The vLLM Kubernetes Service provides a stable DNS name for in-cluster consumers. All F3Iai services reference vLLM through this service rather than pod IPs.

apiVersion: v1
kind: Service
metadata:
  name: vllm
  namespace: f3iai
  labels:
    app: vllm
spec:
  type: ClusterIP
  ports:
    - port: 8000
      targetPort: 8000
      protocol: TCP
      name: http
  selector:
    app: vllm

This creates the internal DNS name vllm.f3iai.svc.cluster.local resolving to the vLLM pod(s) on port 8000. ClusterIP is the correct service type – vLLM should never be exposed outside the cluster directly.

Compass API Configuration

The Compass API is the sole consumer of the vLLM endpoint. No other service in F3Iai calls vLLM directly. MCP servers receive tool invocations from the Compass API, not from vLLM.

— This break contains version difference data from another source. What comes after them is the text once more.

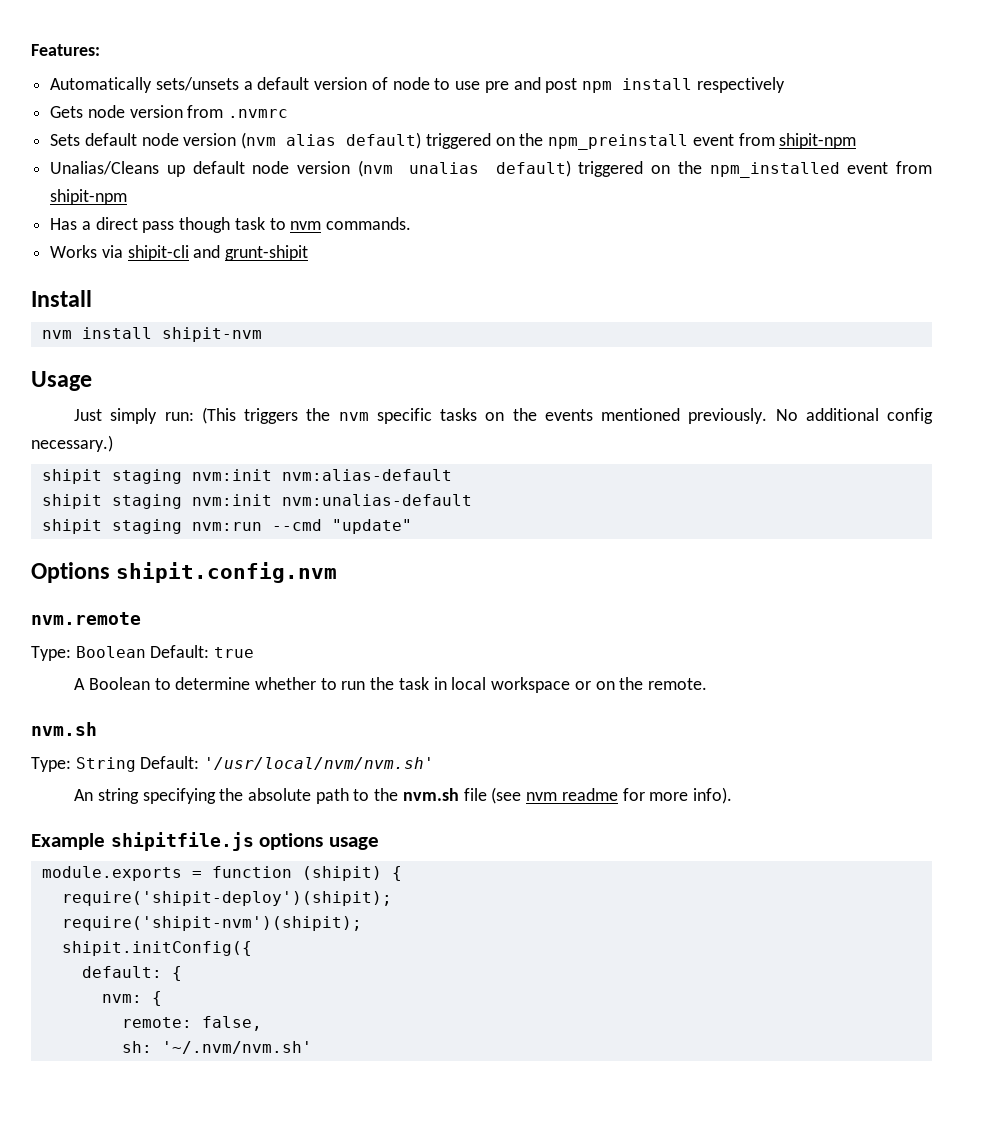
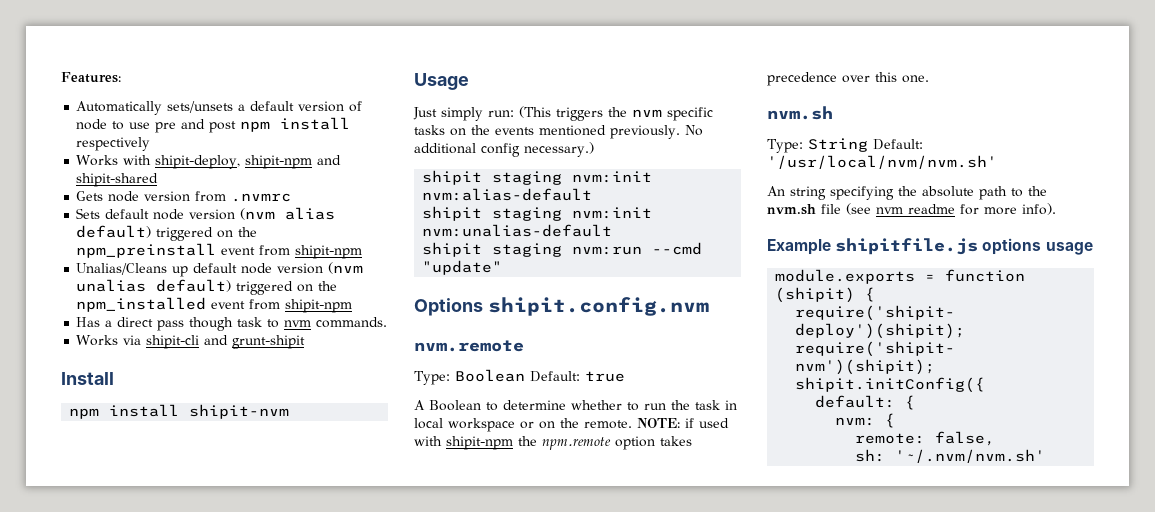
(785, 85) none -> [76,155,342,169] [76,173,159,187] // Works with shipit-deploy, shipit-npm and shipit-shared
[41,330,72,339] nvm -> [69,408,100,419] npm
(707, 684) none -> [637,418,729,428] [414,436,692,450] [767,72,929,86] NOTE: if used with shipit-npm the npm.remote option takes precedence over this one.

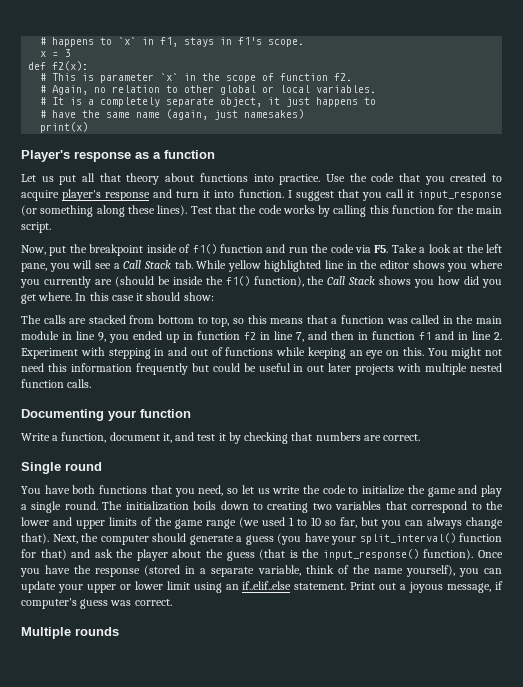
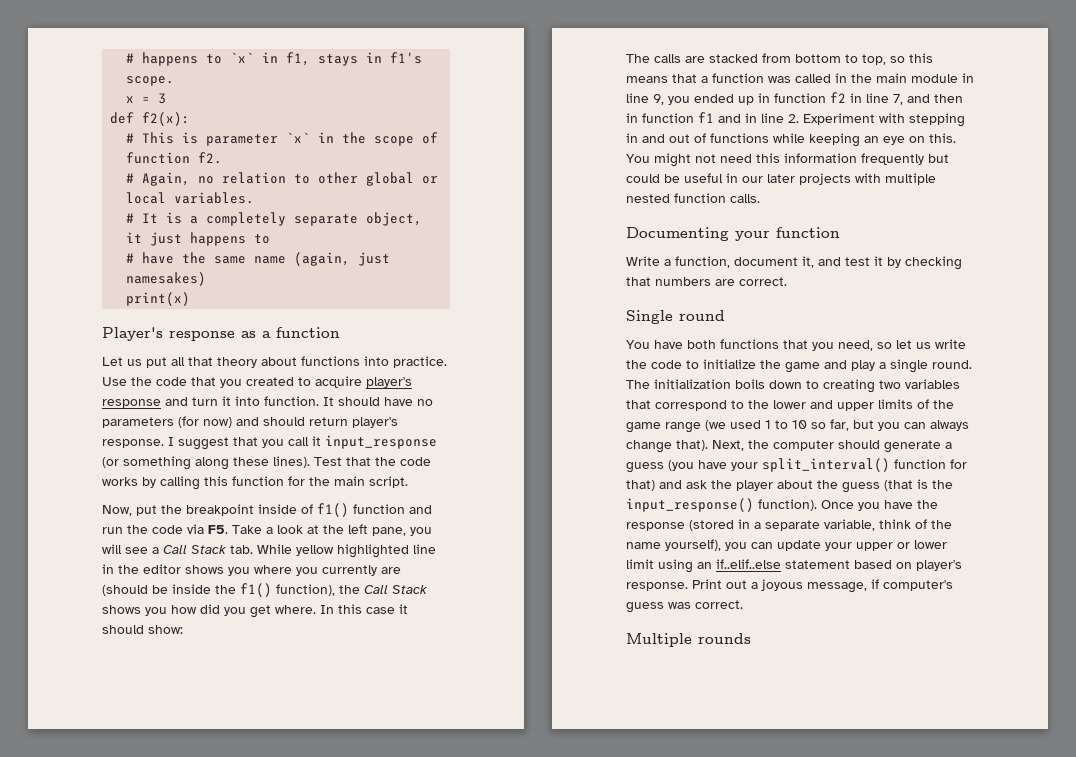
(284, 193) none -> [323,397,433,406] [102,416,398,428] [102,439,164,448] It should have no parameters (for now) and should return player's response.
[307,365,325,372] out -> [742,176,763,183] our
[294,583,347,590] statement. -> [785,560,962,571] [626,582,688,591] statement based on player's response.

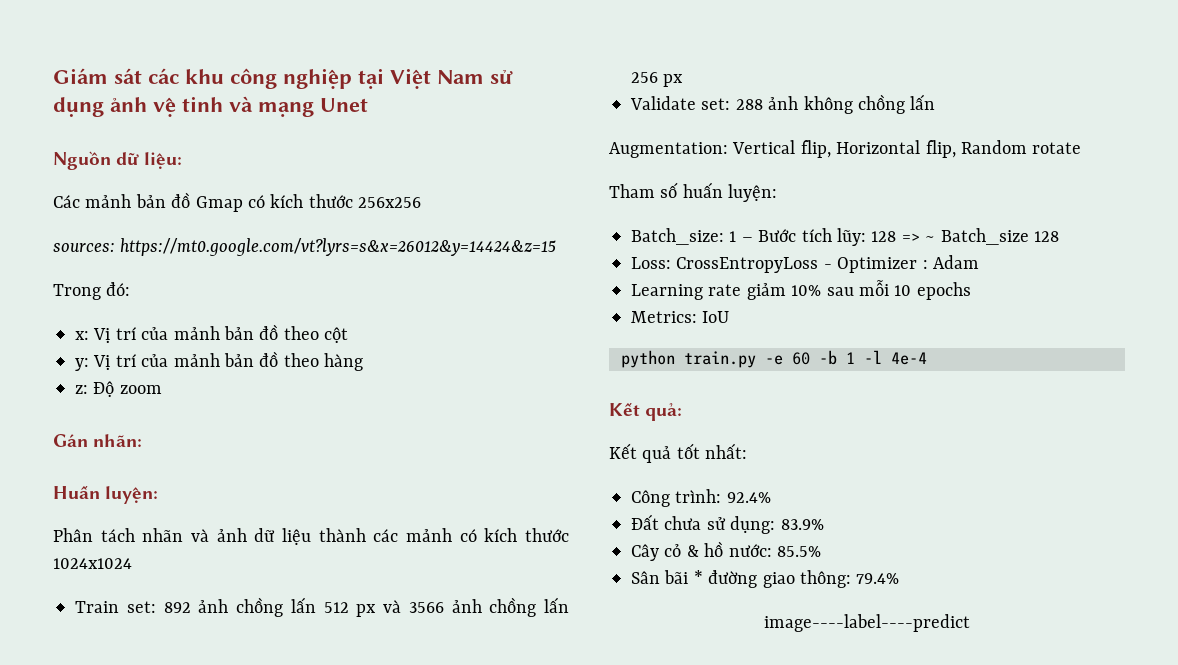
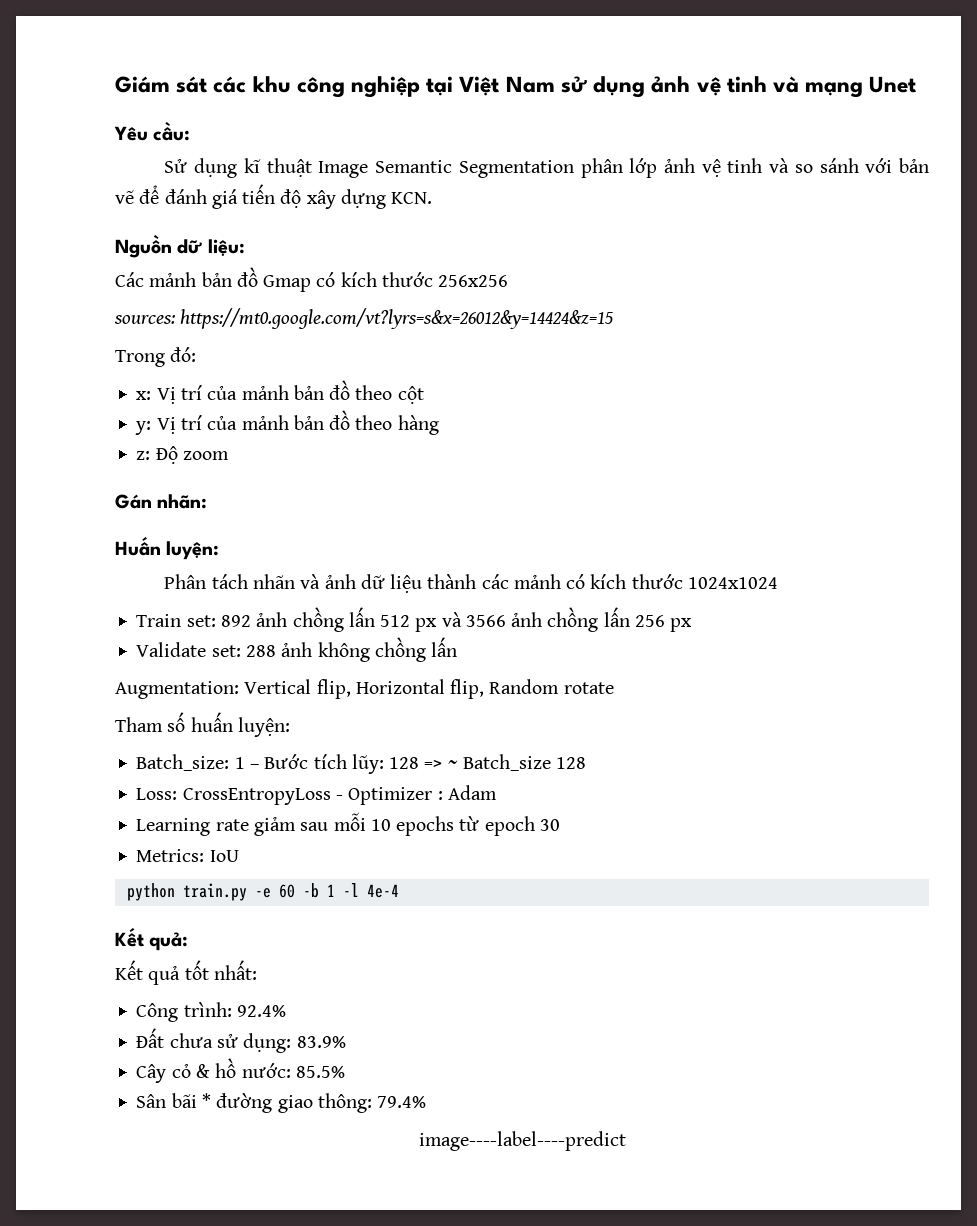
(368, 105) none -> [114,121,191,141] [164,158,930,178] [115,184,433,209] // Yêu cầu: // Sử dụng kĩ thuật Image Semantic Segmentation phân lớp ảnh vệ tinh và so sánh với bản vẽ để đánh giá tiến độ xây dựng KCN.
[791,285,822,296] 10% -> (296, 826) none
(971, 291) none -> [459,816,560,836] từ epoch 30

Configure the Compass API deployment to point at the vLLM service:

apiVersion: apps/v1
kind: Deployment
metadata:
  name: compass-api
  namespace: f3iai
spec:
  template:
    spec:
      containers:
        - name: compass-api
          image: harbor.vitro.lan/ffp/compass-api:v1.2.0
          env:
            - name: LLM_ENDPOINT
              value: "http://vllm.f3iai.svc.cluster.local:8000/v1"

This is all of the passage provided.